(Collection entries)
+ + + +
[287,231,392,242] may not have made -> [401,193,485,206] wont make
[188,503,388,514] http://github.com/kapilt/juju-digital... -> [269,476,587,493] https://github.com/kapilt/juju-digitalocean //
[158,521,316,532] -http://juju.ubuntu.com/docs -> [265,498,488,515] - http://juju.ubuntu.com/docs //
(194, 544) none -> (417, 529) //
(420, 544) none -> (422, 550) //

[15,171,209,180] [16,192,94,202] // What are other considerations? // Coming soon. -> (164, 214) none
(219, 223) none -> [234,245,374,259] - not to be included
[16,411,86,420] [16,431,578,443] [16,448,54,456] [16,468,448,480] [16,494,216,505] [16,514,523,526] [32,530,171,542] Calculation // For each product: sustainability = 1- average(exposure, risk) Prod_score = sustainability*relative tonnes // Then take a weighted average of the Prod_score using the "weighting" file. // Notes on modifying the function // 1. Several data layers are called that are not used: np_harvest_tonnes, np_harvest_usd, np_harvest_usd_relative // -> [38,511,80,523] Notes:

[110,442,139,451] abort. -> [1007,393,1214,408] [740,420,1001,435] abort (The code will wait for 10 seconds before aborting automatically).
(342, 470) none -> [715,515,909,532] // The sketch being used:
+ + + +
**EXERCISE:** Of the lines above, extract only those from the line with "[188,503,388,514] http://github.com/kapilt/juju-digital... ->" to the line with "(219, 223) none", both included, exactly as written.

**SOLUTION TO THIS PROBLEM:**
[188,503,388,514] http://github.com/kapilt/juju-digital... -> [269,476,587,493] https://github.com/kapilt/juju-digitalocean //
[158,521,316,532] -http://juju.ubuntu.com/docs -> [265,498,488,515] - http://juju.ubuntu.com/docs //
(194, 544) none -> (417, 529) //
(420, 544) none -> (422, 550) //

[15,171,209,180] [16,192,94,202] // What are other considerations? // Coming soon. -> (164, 214) none
(219, 223) none -> [234,245,374,259] - not to be included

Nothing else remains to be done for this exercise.